To Sell is Human – Part 2: The Call to Adventure
The ancient echoes of adventure reverberate through the ages. Just as Odysseus heard the call to leave the familiar shores of Ithaca and brave the wine-dark sea, facing monstrous challenges and seductive temptations in pursuit of his long-lost home, so too does each of us experience a distinct summons. This isn’t always a voyage across mythical waters, but rather a call to navigate the intricate currents of human connection and exchange – a journey that inherently involves influence, collaboration, and, yes, even the art of selling. For within that universal urge to answer life’s adventurous call lies the very essence of what it means to be human.
There are three primary modes of being in life: negotiation, tyranny, or enslavement.(Jordan Peterson, Negotiation Series). While all three paths are human, only negotiation is humane. Broadly, the life of negotiation is the life of adventure. We can sit back helplessly and take what life gives us; we can get what we think we want through force; or we can build a life based on the win-win. To live a life of adventure is to negotiate—to influence the world around us—to shape, build, and reach for the highest possible good in collaboration with others. Every soul hears a distinctly human summons to embark on a journey, navigating the seas of human connection and exchange. Thus, sales is inherently human, as it flows from that universal urge to answer life’s adventurous call.
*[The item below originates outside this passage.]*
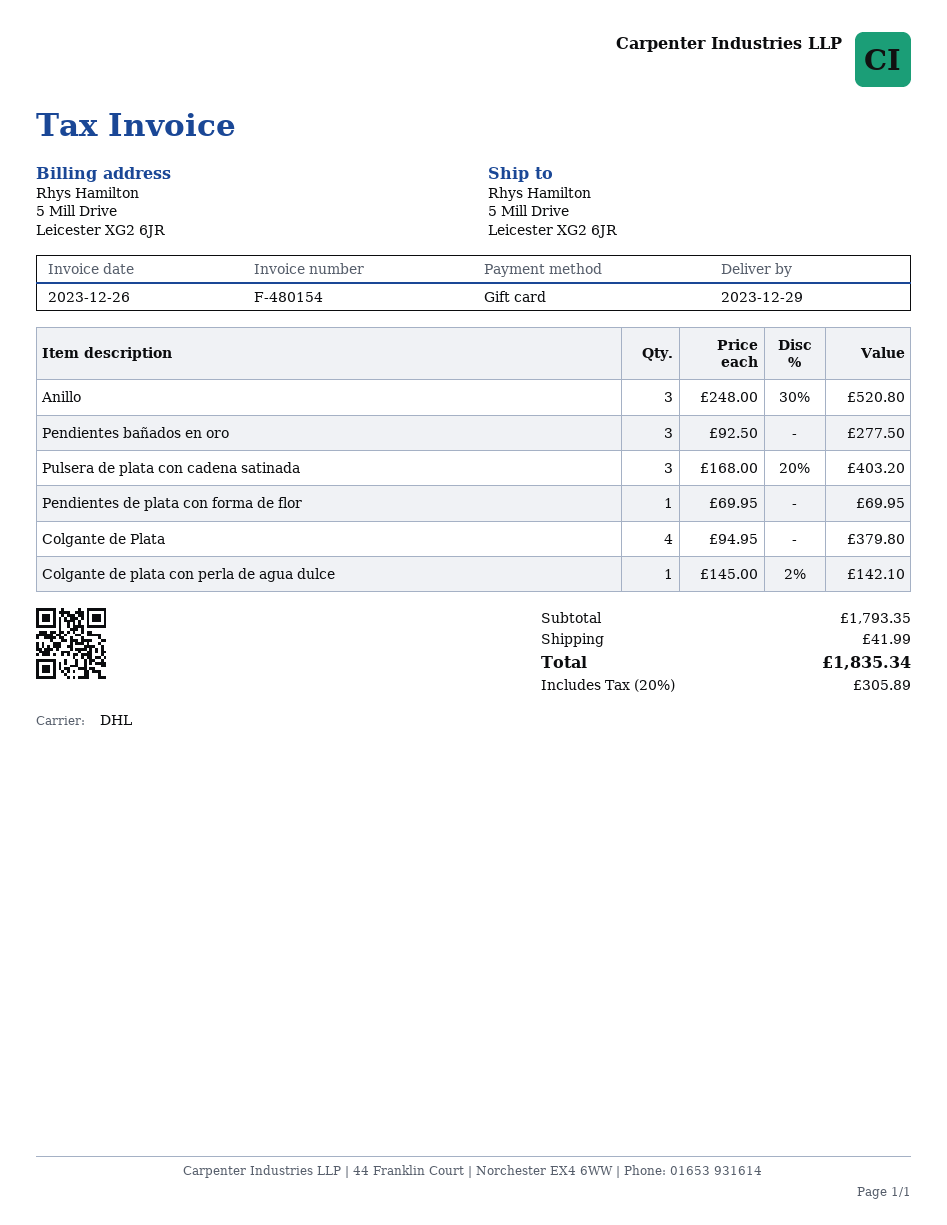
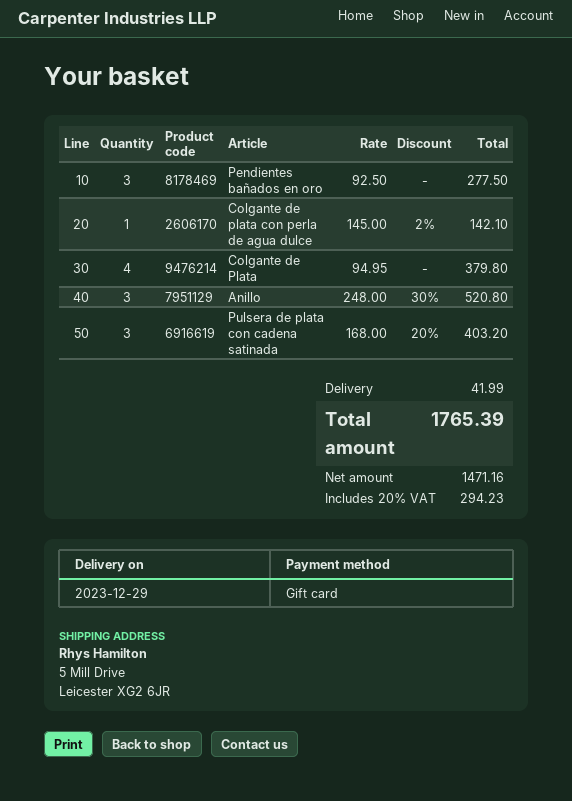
Pendientes de plata con forma de flor: 1 x 69.95 = 69.95 -> none
tax: 20% = 305.89 -> 20% = 294.23
total: 1835.34 -> 1765.39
As I write this entry, my dog is lying in a sun spot next to me. He doesn’t ponder such things; his floppy ears don’t hear the call. But you are here for a reason; you have unique talents and live in a unique context. You have been given the gift of self-awareness, personal agency and a deep yearning for something more. You are not here to just suck air and burn calories. We are given this life to pursue the great adventure. We are called to a hero’s journey in pursuit of what the Greeks named and the early Christian Church expanded on—the “Summum Bonum,” or highest good. To lay hold of this Summum Bonum, one must negotiate, sell to the world around us.
I’ve been reading Jordan Peterson’s book “We Who Wrestle with God” and am leveraging a lot of his ideas in this entry. He writes extensively about man’s call to adventure and the pursuit of the highest good. If you want to go deep into these concepts, he is the man. As I read his book and ponder the topic at hand, it is striking to me how these themes connect to the sapient nature of sales.
There is a question before all of us: Will we dare pursue our highest aim, or will we stay home looking out the window, waiting for the good life to come calling? The Summum Bonum will not just come to me because I am a good person, nor will it come by force—we get what we negotiate. We are each called to go out and build a life, to take territory, to take what is wild and move it in a productive direction, beckoned to go to where there is darkness and bring light, to slay dragons, to create, to bring beauty and goodness.
Certainly I’m not claiming that making cold calls is the same as Odysseus’s epic journey home after the Trojan war. Or am I? You see, the epic journey is embarked upon one simple, bold step at a time, over a long period of time. Leaving the familiarity of Ithica, defying the lotus fruit of disempowered distraction, resisting the siren song of immediate gratification, and facing the monsters of disagreement and rejection in order to secure the income your family needs and ultimately add value to the business you are calling on, is the adventurous choice. Every adventurous action, like knocking on that door, opening your heart to love, being authentic, telling the truth, doing what you know is right even when it is costly, stacked up over decades, amounts to an adventurous odyssey.
Be fruitful and subdue the earth. Your career, your dreams, your aspirations must be braved like the wine-dark sea. Whether it is building teams, creating systems, inventing solutions, inspiring followers, or influencing customers, these all require us to step out boldly and sell. Being a nice, good person is not enough. We must sacrifice what is comfortable and familiar and heed the voice calling us to adventure.
The beauty of this call to a life of adventure is that it is not a zero-sum game, it is quite the opposite. This profound truth is illuminated by Peterson in We Who Wrestle with God (page 343): “The world is apparently constituted in such a way that each participant in it could and should play a central role. The exemplary action on the part of one does nothing but increase the opportunity for others.” Did you get that? Your success aiming upward and living out your story well only serves to improve the story of the people around you.
To sell well is not an attempt to extract money from the object of our influence. If we are pursuing the highest aim at work, we are offering the customer a rich exchange of value. They spend a million with us, and the service and talent we provide helps to drive a hundredfold of that in production. At Onin, when we fill that additional job order with a new Teammate, not only are we creating a job opportunity and helping to move our client’s business forward, but because we offer unique, life-changing benefits, that worker is far better off—healthier and wealthier as a result. Our best and highest good enhances the stories of others. If you want to claim that you are living a life worth living, you owe it to that customer and teammate to ask for that order—to sell.
We each have a corner of the world to bring life and beauty to. Influence is the only way this happens. To sell is human, because the call to adventure is human. The wine-dark sea summons, will you answer the call?